What this task involves — Only the lines from the top of the data through the one with "order number: 646-2815250 -> 646-8215250" are to be written out, each exactly as it stands.

*** Opening of The input ***

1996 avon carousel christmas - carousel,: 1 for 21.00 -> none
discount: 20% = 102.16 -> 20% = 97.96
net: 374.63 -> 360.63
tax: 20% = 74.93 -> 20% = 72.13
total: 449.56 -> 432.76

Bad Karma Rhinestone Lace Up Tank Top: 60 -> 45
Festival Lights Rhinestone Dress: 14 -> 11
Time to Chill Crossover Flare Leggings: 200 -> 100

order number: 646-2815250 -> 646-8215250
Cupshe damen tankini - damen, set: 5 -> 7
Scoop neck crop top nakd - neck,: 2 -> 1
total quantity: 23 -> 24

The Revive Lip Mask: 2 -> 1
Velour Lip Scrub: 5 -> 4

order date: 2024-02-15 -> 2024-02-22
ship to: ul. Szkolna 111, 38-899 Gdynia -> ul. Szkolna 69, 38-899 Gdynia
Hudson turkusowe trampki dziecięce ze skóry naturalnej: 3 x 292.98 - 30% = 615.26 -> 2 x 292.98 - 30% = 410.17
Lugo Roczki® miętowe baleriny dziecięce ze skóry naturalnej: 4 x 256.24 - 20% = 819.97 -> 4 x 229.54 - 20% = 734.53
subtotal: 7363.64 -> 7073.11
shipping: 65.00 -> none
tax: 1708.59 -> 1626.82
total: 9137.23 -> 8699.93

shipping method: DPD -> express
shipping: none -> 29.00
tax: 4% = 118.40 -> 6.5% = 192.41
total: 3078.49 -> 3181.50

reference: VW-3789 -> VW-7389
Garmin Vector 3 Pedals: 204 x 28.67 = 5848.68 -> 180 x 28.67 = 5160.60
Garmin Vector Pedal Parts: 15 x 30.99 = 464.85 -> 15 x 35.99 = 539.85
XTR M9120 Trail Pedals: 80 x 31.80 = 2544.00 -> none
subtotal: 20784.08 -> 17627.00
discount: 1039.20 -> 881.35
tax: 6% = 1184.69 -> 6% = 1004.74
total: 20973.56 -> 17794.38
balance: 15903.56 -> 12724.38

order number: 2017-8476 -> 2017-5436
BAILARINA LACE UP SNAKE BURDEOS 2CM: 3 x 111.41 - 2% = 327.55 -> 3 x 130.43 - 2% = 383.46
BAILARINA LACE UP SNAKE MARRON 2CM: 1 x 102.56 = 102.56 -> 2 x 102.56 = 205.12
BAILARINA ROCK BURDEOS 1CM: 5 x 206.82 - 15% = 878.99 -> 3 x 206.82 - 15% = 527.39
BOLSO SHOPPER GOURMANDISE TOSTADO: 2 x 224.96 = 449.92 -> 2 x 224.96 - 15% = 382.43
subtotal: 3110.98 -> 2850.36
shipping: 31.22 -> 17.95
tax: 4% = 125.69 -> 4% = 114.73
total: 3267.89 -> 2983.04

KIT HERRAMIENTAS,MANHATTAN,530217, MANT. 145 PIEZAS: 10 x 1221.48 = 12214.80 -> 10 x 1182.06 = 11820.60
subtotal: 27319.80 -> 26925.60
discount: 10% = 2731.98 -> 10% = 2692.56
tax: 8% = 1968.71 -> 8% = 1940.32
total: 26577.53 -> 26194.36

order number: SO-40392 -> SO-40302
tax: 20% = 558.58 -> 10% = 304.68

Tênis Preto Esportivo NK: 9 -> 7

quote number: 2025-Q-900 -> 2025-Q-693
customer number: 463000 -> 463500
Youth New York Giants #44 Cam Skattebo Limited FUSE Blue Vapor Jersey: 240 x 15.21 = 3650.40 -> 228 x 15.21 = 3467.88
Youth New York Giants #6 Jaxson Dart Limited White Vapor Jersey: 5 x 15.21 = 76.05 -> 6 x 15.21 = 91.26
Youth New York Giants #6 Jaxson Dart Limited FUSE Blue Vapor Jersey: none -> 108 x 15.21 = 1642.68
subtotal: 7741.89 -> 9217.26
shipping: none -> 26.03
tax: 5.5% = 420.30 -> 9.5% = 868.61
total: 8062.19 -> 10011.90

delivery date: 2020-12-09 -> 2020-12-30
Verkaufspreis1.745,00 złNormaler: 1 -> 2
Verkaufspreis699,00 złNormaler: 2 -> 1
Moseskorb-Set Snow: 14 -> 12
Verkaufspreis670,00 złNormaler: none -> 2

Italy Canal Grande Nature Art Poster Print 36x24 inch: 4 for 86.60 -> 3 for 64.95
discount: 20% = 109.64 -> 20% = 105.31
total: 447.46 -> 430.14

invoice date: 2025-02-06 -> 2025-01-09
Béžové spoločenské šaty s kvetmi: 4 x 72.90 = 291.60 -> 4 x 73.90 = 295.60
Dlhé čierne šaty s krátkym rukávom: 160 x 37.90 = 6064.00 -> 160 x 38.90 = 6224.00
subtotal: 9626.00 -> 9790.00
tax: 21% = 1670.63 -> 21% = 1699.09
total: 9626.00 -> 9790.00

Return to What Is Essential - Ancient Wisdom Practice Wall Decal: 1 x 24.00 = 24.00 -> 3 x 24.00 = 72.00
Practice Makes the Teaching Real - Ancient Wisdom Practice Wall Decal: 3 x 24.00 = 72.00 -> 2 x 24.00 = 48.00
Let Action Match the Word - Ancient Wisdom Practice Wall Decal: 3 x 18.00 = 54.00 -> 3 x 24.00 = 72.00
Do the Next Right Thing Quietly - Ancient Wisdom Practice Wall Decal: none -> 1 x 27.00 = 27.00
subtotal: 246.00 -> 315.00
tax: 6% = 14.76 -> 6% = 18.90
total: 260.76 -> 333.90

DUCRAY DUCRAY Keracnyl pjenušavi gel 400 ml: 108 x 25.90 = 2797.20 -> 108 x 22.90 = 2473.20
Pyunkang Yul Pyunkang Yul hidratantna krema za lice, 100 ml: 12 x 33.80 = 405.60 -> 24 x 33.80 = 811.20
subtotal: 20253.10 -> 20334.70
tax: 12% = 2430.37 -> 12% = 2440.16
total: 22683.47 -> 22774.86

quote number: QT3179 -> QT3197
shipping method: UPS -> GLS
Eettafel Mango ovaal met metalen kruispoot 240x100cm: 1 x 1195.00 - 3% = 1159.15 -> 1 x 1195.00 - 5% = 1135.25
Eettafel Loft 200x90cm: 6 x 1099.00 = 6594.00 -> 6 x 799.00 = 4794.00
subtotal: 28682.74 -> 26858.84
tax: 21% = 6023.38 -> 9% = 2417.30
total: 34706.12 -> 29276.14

*** Close of The input ***

Exercise result —
1996 avon carousel christmas - carousel,: 1 for 21.00 -> none
discount: 20% = 102.16 -> 20% = 97.96
net: 374.63 -> 360.63
tax: 20% = 74.93 -> 20% = 72.13
total: 449.56 -> 432.76

Bad Karma Rhinestone Lace Up Tank Top: 60 -> 45
Festival Lights Rhinestone Dress: 14 -> 11
Time to Chill Crossover Flare Leggings: 200 -> 100

order number: 646-2815250 -> 646-8215250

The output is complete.